Even if that were not the case, a stand-alone claim for fees and costs faces two other problems. One is that the UAW never made any representation that the changes in the 1998 and 2004 CBAs would bind the plaintiffs or above all that it had the authority to reduce allegedly vested benefits for retirees or their spouses. Nor can Caterpillar fill this gap by pointing to a pattern and practice of bargaining that implicitly contained such a representation. The only prior instance of such bargaining alleged in the third-party complaint occurred in negotiations over the 1998 CBA. The other problem with this theory is that Caterpillar brings this claim under § 301 of the Labor Management Relations Act. And it is far from clear that such claims, whether cognizable under state law or not, can be brought under § 301. See CNH Am. LLC v. UAW, 645 F.3d 785, 790–93 (6th Cir.2011) (finding state law breach of implied warranty claims not preempted by § 301 and stating that “[c]laimants may not create a § 301 claim (and federal jurisdiction) by recasting a tort claim as a contract claim”); see also Granite Rock Co. v. Int'l Bhd. of Teamsters, –––U.S. ––––, ––––, 130 S.Ct. 2847, 2864, 177 L.Ed.2d 567 (2010) (declining to recognize new cause of action under § 301).
As to Counts Three and Four, the district court correctly granted the UAW judgment as a matter of law. Caterpillar points to five acts by the UAW that allegedly either subverted the 2004 CBA or violated a promise in the 1998 CBA not to fund or support the Winnett litigation: (1) a local UAW chapter asked the UAW to provide it with a lawyer to investigate the claims the Winnett plaintiffs eventually brought, and Roger McClow, a lawyer who previously represented the UAW, visited the chapter; (2) the UAW told chapters it was investigating these complaints and had hired McClow for that purpose; (3) McClow and UAW in-house counsel Mike Saggau met with Winnett class counsel about the potential suit, and the UAW asked McClow to keep them updated; (4) UAW officials filed affidavits opposing Caterpillar's motion to transfer the Winnett action to Illinois and encouraged a retiree to join the Winnett litigation; and (5) Saggau asked VEBA fund employees to determine whether Caterpillar charged the fund for above-cap surviving-spouses benefits.

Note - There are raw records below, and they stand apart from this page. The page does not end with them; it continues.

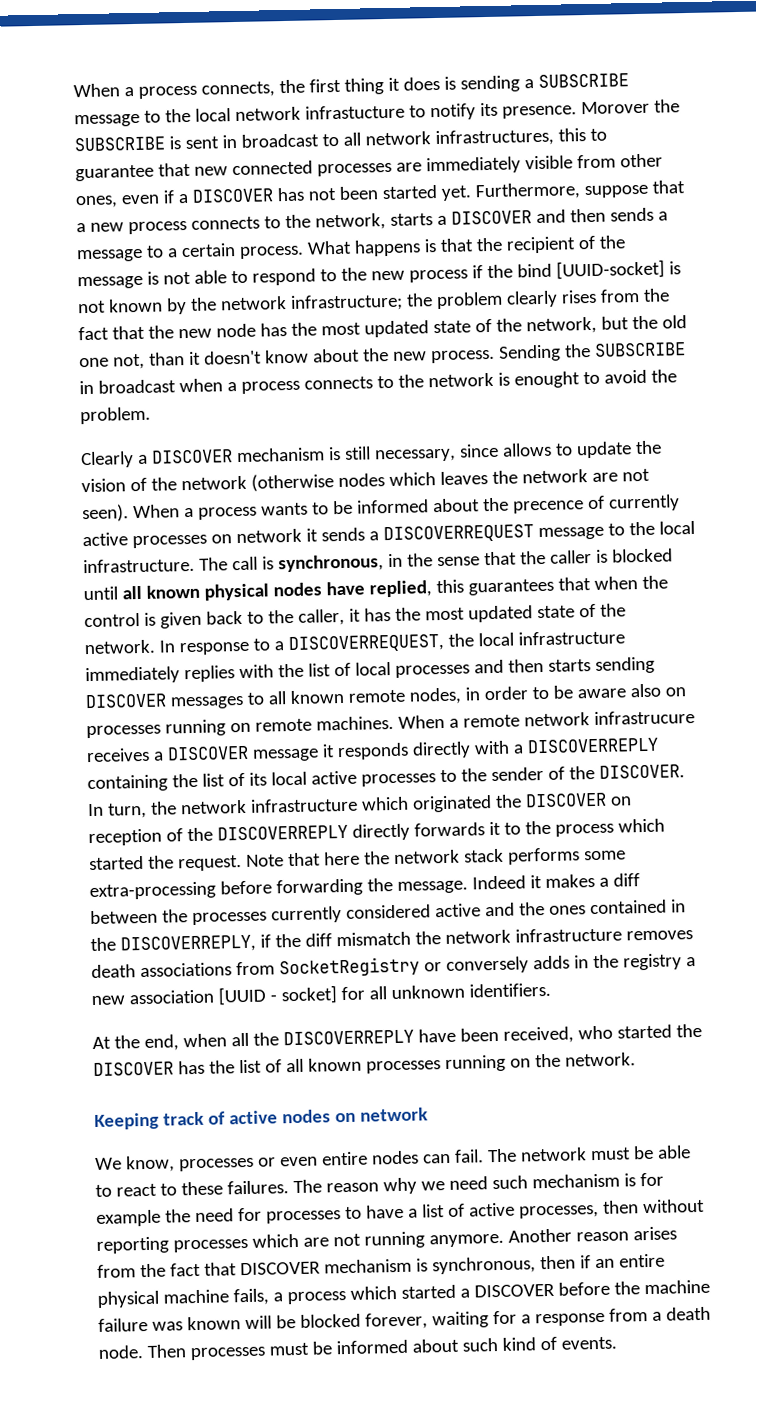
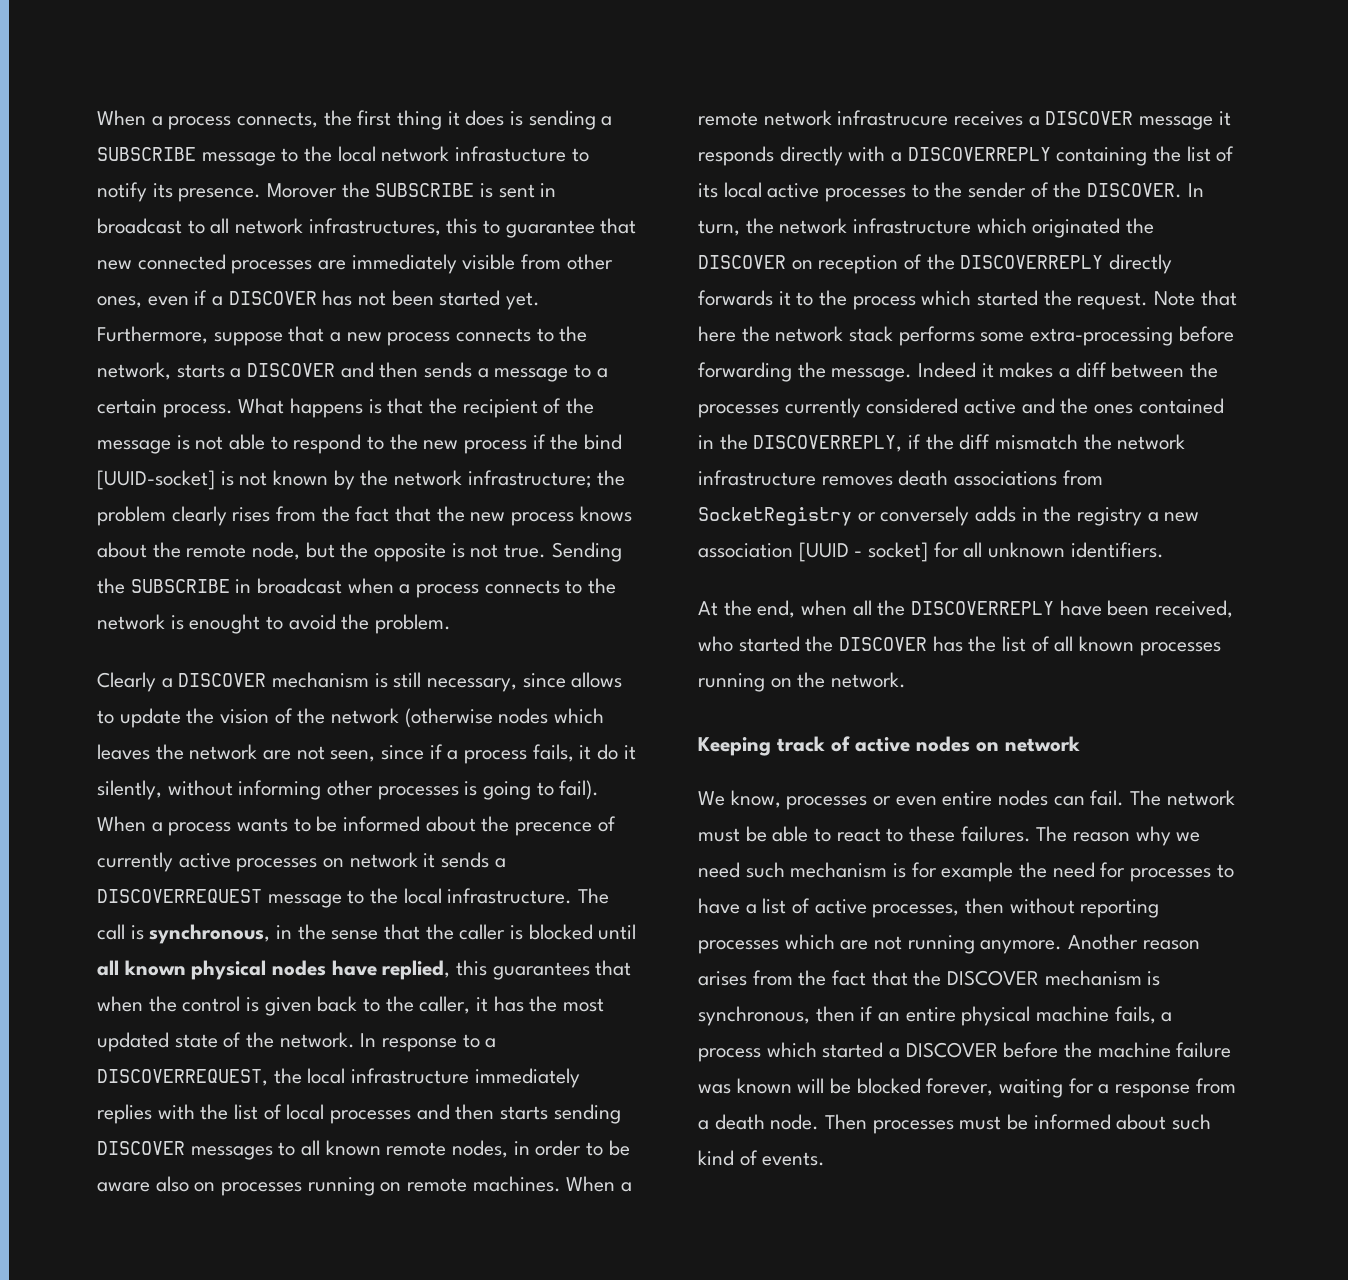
- What happens is that the recipient of the message is not able to respond to the new process if the bind [UUID-socket] is not known by the network infrastructure; the problem clearly rises from the fact that the new node has the most updated state of the network, but the old one not, than it doesn't know about the new process.
+ What happens is that the recipient of the message is not able to respond to the new process if the bind [UUID-socket] is not known by the network infrastructure; the problem clearly rises from the fact that the new process knows about the remote node, but the opposite is not true.
- Clearly a DISCOVER mechanism is still necessary, since allows to update the vision of the network (otherwise nodes which leaves the network are not seen).
+ Clearly a DISCOVER mechanism is still necessary, since allows to update the vision of the network (otherwise nodes which leaves the network are not seen, since if a process fails, it do it silently, without informing other processes is going to fail).
- Another reason arises from the fact that DISCOVER mechanism is synchronous, then if an entire physical machine fails, a process which started a DISCOVER before the machine failure was known will be blocked forever, waiting for a response from a death node.
+ Another reason arises from the fact that the DISCOVER mechanism is synchronous, then if an entire physical machine fails, a process which started a DISCOVER before the machine failure was known will be blocked forever, waiting for a response from a death node.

The first three points do not get off the ground. Attorneys are free agents. Just because a lawyer from a private law firm does work for the UAW does not mean he cannot meet with or represent individual plaintiffs who happen to be union members, even UAW members. As to the last two, the UAW opposed the motion to transfer and the lone retiree's lawsuit because both would have increased discovery costs imposed on the UAW, and it made inquiries about the fund only after Caterpillar filed its third-party complaint. On this record, no reasonable jury could find that the UAW violated any promise not to fund or support the Winnett lawsuit.
For these reasons, we affirm the district court's judgment in full.